Leader of the Opposition, Bishop Joseph Atherley and Minister of Transport, Works and Maintenance William Duguid, battled in Parliament today over the amount of money Barbadians were actually paying in the new tax on fuel that has replaced the annual road tax on vehicles.
Bishop Atherley first took issue with a statement made by Ryan Straughn earlier, where he referred to the amount of tax per litre as “nickels and dimes”. Calling Straughn’s words “unfortunate”, he said, “It is really not a nickel and dime matter. If you pass on Broad Street and the bus terminals as I sometimes do, those who are involved in the business of commercial transport will tell you it is not a nickel and dime matter. They take it seriously and are upset about these charges.”
The Member of Parliament for St Michael West said “Government removed the 12 cents per litre National Social Responsibility Levy (NSRL) from fuel, but imposed a 40 cent tax instead”. This comment evoked the ire of Duguid who responded “the tax is actually 27 cents, and bear in mind we removed the NSRL and the road tax, so consumers are actually paying less than 40 cents”.
Atherley also spoke to the amount of money minibus, taxi and route taxi operators said they would now be paying with the fuel tax in place.
“A man who drives a minibus under the current arrangement is spending $14,000 more annually, while a ZR operator after taking into consideration the waiving of road tax is spending over $8,000 more a year, and a ZM operator over $5,000 more,” he said.
However, Minister Duguid countered, “The Association of Public Transport Operators (APTO) and other PSV associations made a presentation to me, the Minister in the Ministry of Finance (Straughn) and the Prime Minister and showed the increases in their expenses. Yes, their costs have gone up, but they are nowhere near $14,000. The rates varied depending on the size of the bus and the route they operated on, and it came to about half that total,” he added.

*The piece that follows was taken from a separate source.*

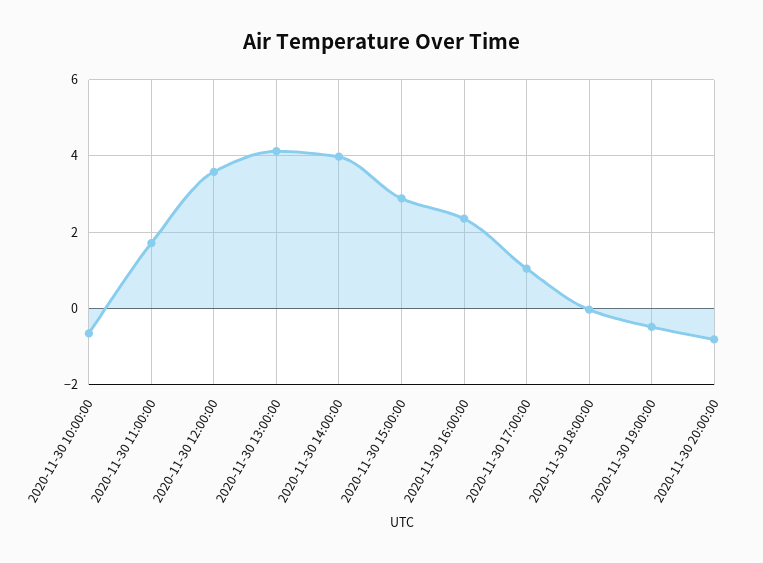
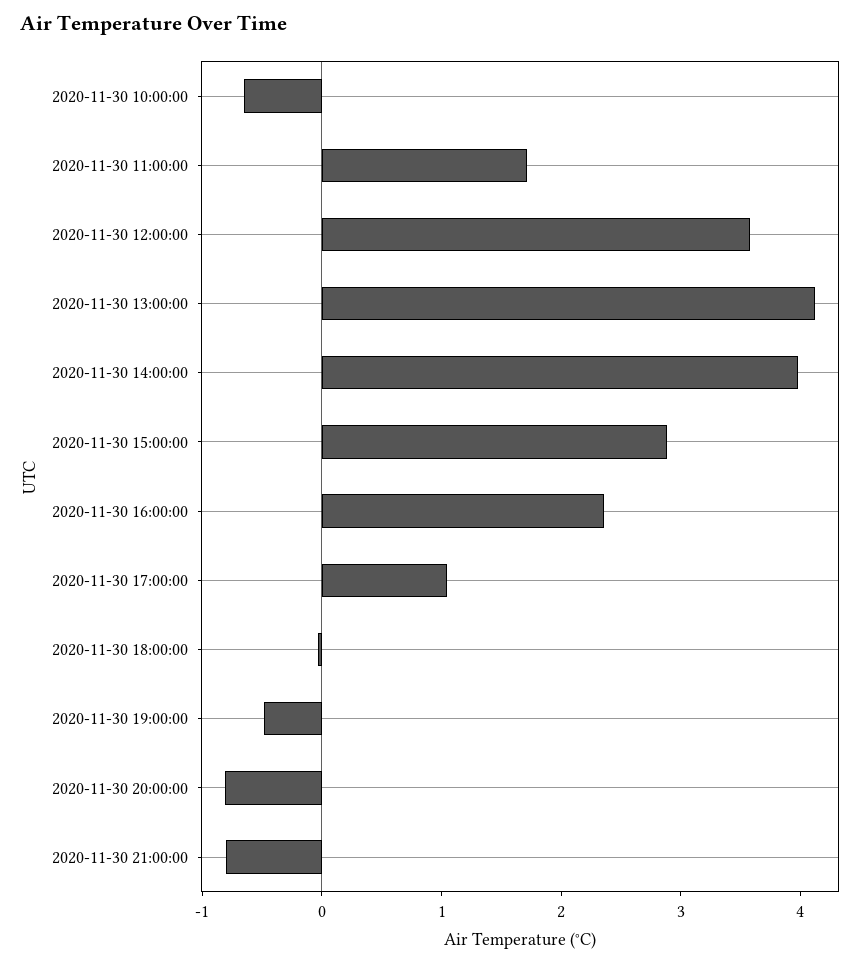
2020-11-30 21:00:00: none -> -0.8

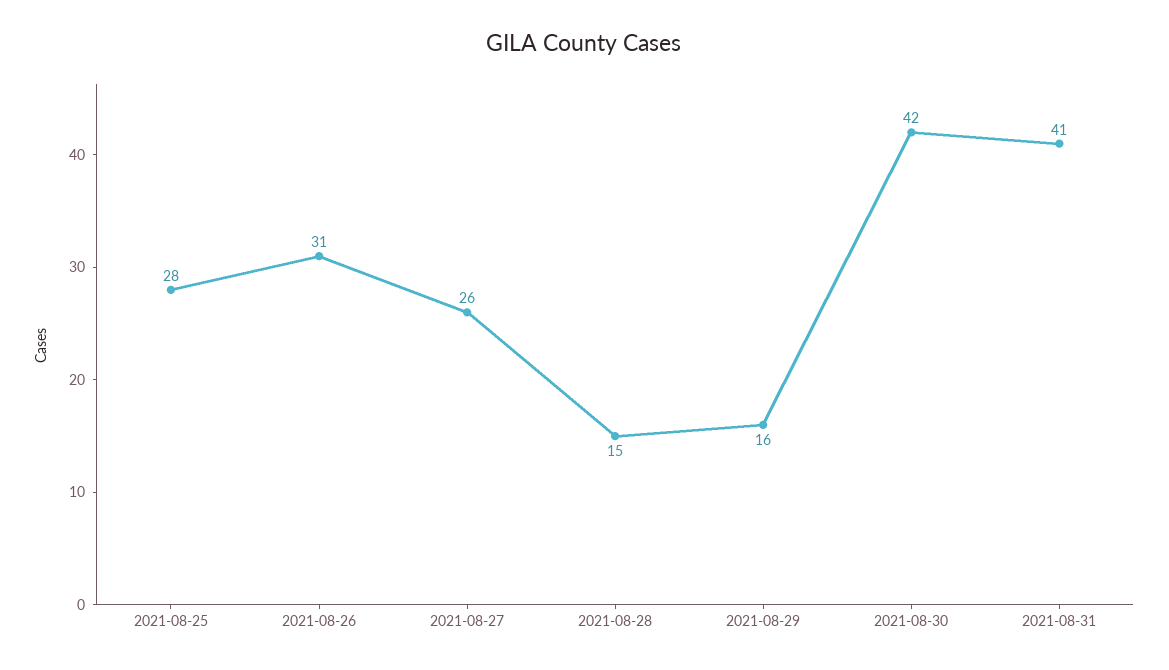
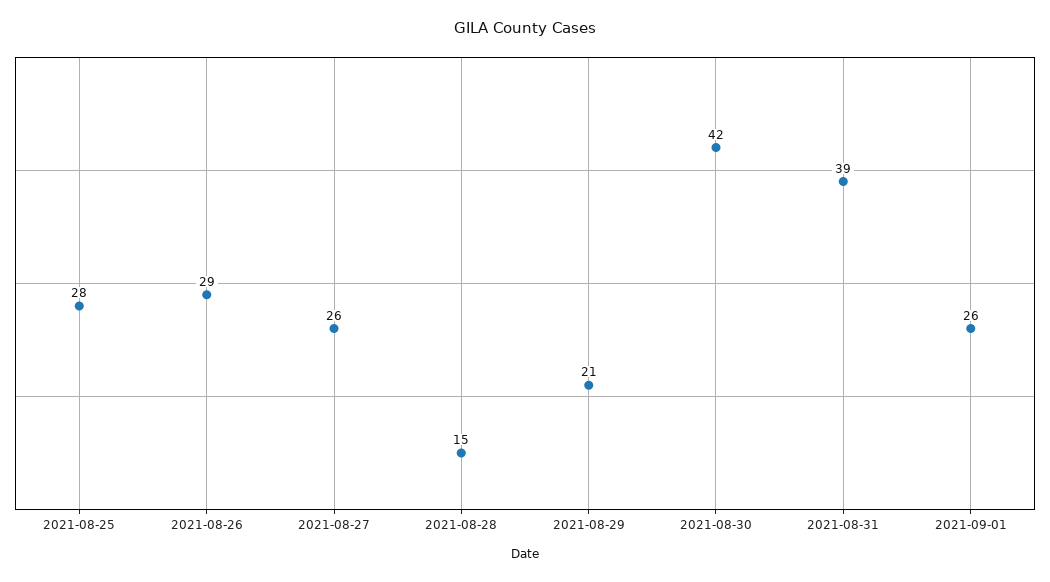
2021-08-26: 31 -> 29
2021-08-29: 16 -> 21
2021-08-31: 41 -> 39
2021-09-01: none -> 26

On another matter related to Government’s eventual move towards more energy efficient vehicles, Duguid said Compressed Natural Gas (CNG) was a viable option for the local market. “We made an assessment on the cost of natural gas versus electricity, and it is 11 cents per kilometre for natural gas, 23 cents per kilometre for electricity, and 33 cents per kilometre for diesel.
“Diesel and gasoline are imported from overseas, along with the fuel used to generate electricity, while natural gas is readily available here. There are over 3,000 vehicles running on CNG in Trinidad, and a conversion kit for a vehicle costs between $400 and $500. In fact, I am considering purchasing one for my car.”